[Exercise data]
—————

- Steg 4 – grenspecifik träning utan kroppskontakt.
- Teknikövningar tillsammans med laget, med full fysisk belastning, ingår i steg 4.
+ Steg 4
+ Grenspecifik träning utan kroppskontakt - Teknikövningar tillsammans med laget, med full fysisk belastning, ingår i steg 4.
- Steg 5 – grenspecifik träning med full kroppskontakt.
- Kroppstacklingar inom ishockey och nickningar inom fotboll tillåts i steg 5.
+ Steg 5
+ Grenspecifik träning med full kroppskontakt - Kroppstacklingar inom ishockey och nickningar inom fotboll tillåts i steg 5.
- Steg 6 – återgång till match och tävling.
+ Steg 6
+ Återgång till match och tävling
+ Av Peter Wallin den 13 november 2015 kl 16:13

—————

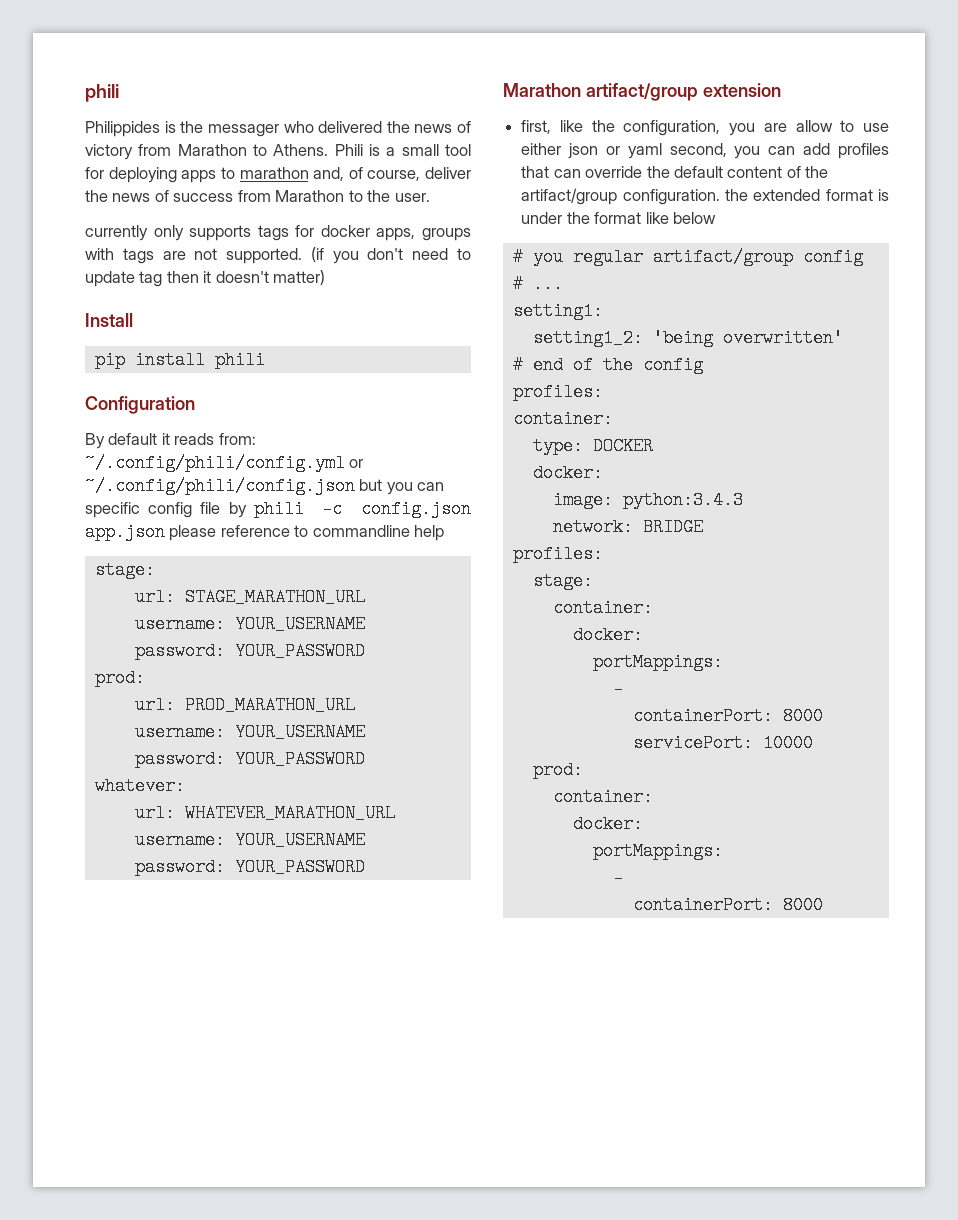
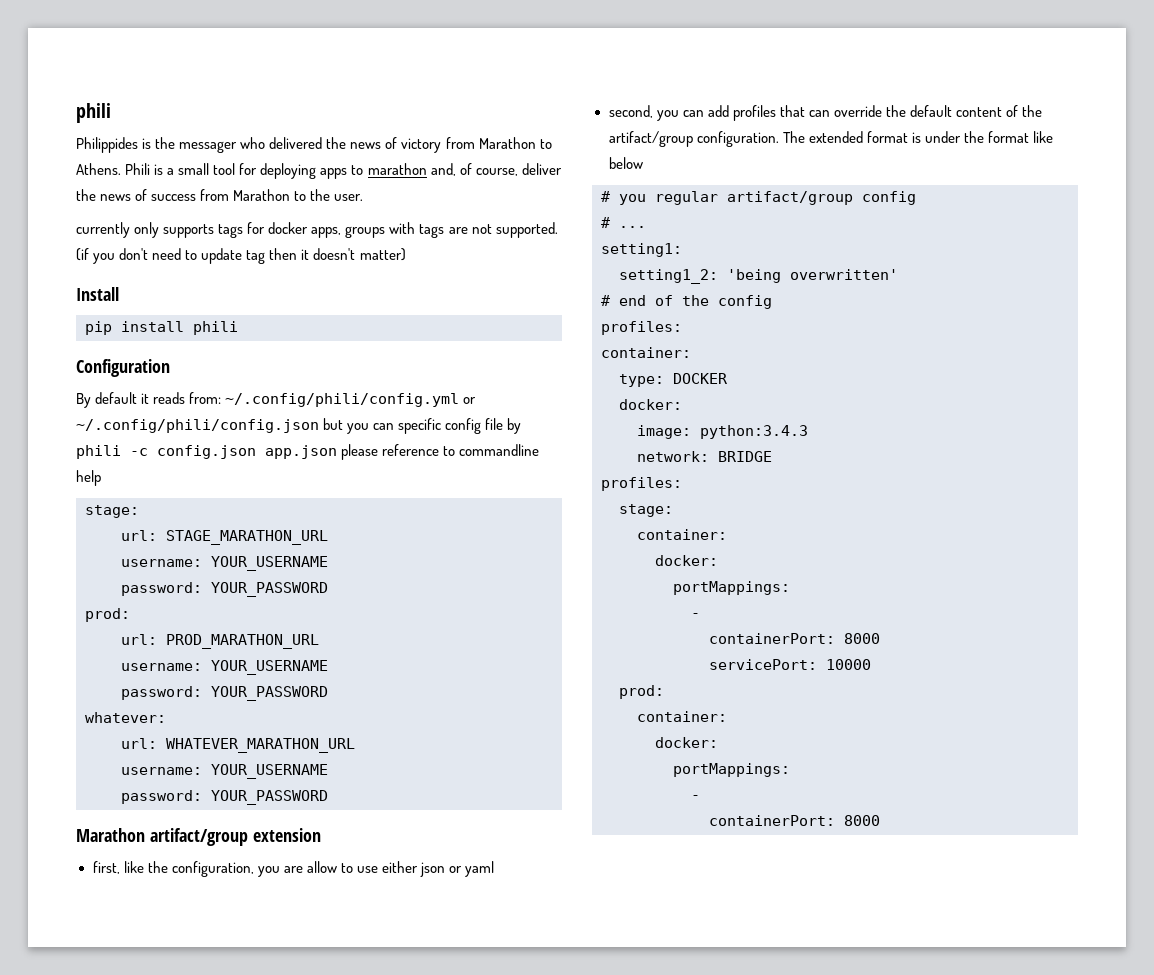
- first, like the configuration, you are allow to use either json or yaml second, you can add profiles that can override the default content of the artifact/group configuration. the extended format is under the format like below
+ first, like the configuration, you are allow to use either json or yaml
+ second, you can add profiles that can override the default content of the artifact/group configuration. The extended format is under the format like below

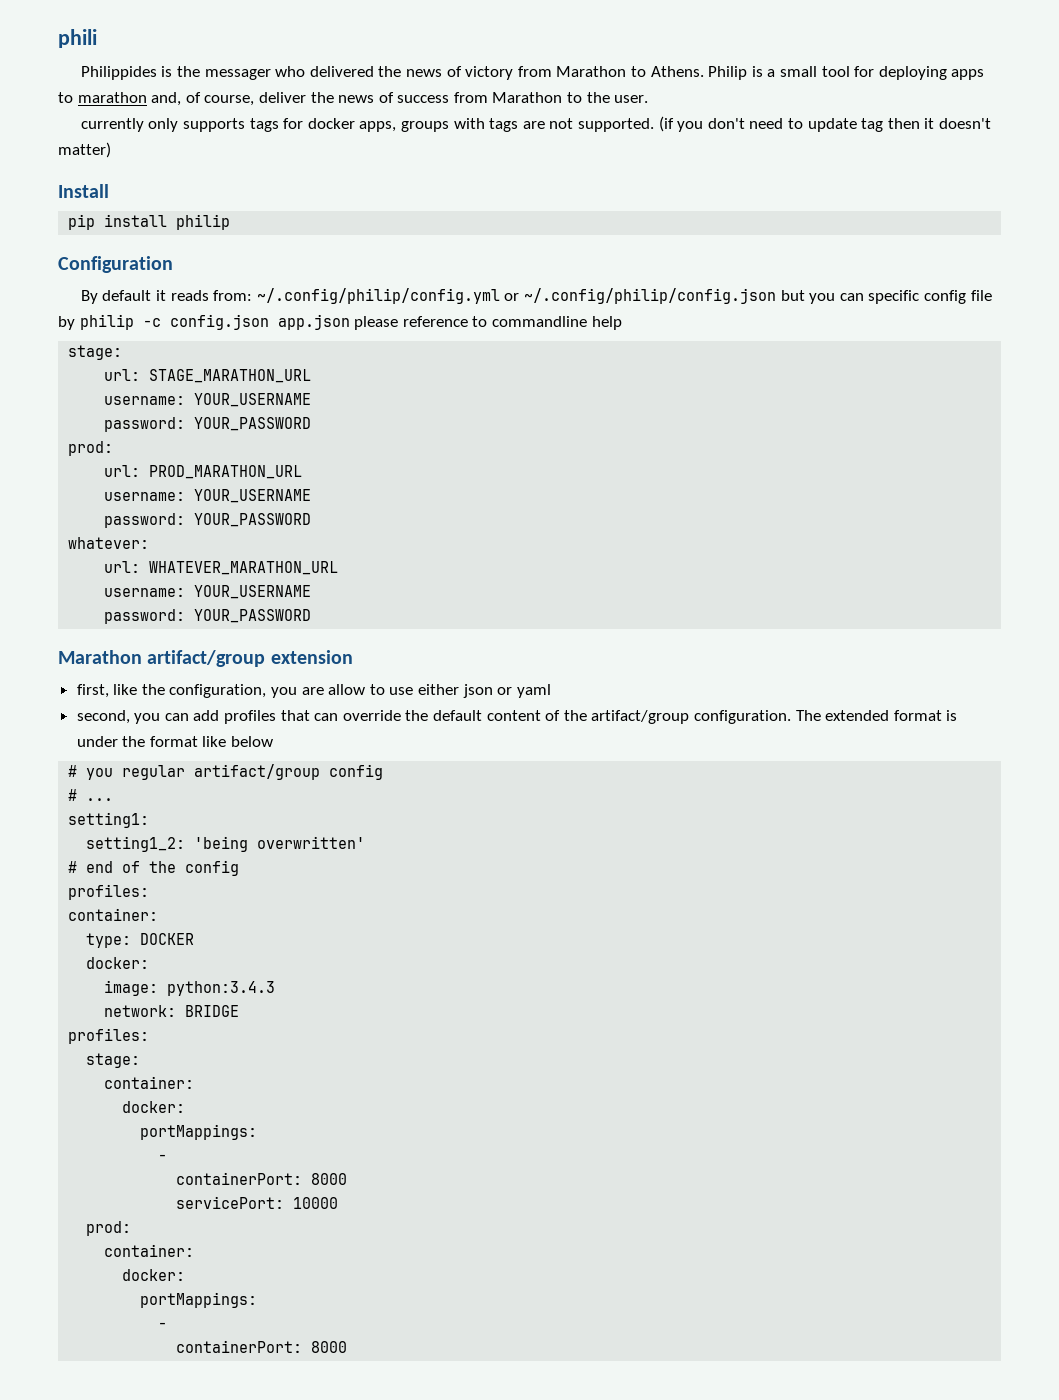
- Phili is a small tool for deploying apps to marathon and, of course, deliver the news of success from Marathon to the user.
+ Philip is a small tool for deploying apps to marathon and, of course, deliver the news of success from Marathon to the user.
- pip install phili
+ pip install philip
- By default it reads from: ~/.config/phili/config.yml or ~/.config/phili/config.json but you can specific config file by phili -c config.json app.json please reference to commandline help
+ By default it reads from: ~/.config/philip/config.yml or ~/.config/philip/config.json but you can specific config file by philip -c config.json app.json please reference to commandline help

—————

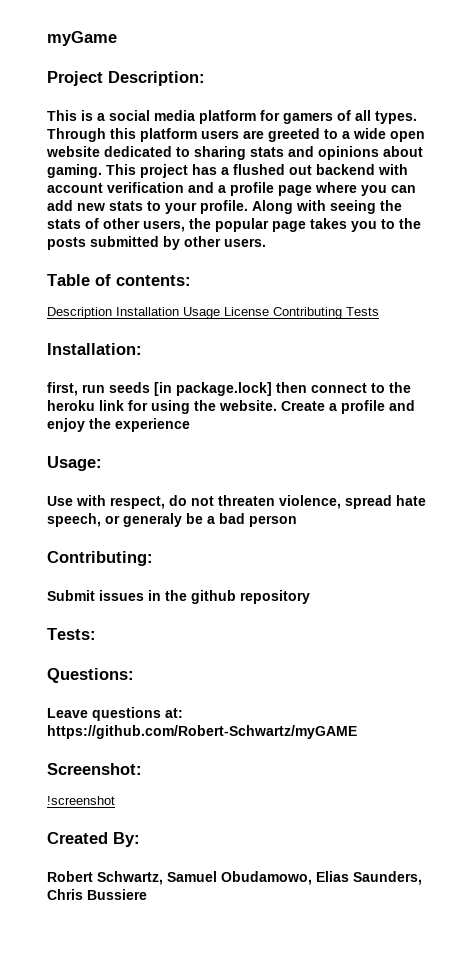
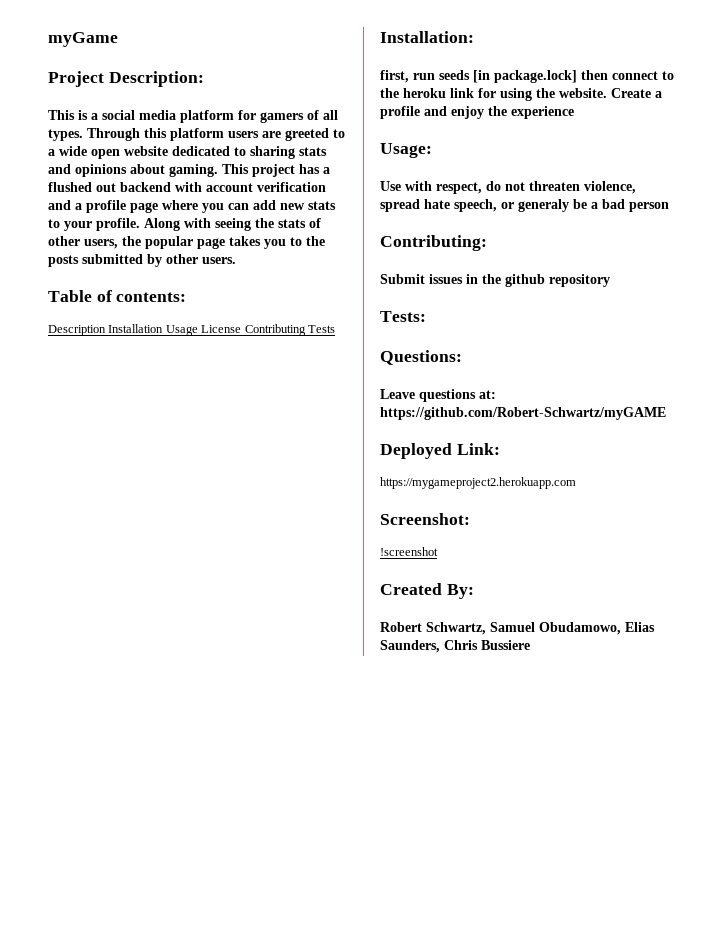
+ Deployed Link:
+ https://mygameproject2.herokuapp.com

—————

[Instructions for the task]
Using the data above, extract exactly the lines from the one that holds "kroppskontakt - Kroppstacklingar" to the one that holds "2015 kl 16:13", both ends included, and no others.

[Response for this exercise]
+ Grenspecifik träning med full kroppskontakt - Kroppstacklingar inom ishockey och nickningar inom fotboll tillåts i steg 5.
- Steg 6 – återgång till match och tävling.
+ Steg 6
+ Återgång till match och tävling
+ Av Peter Wallin den 13 november 2015 kl 16:13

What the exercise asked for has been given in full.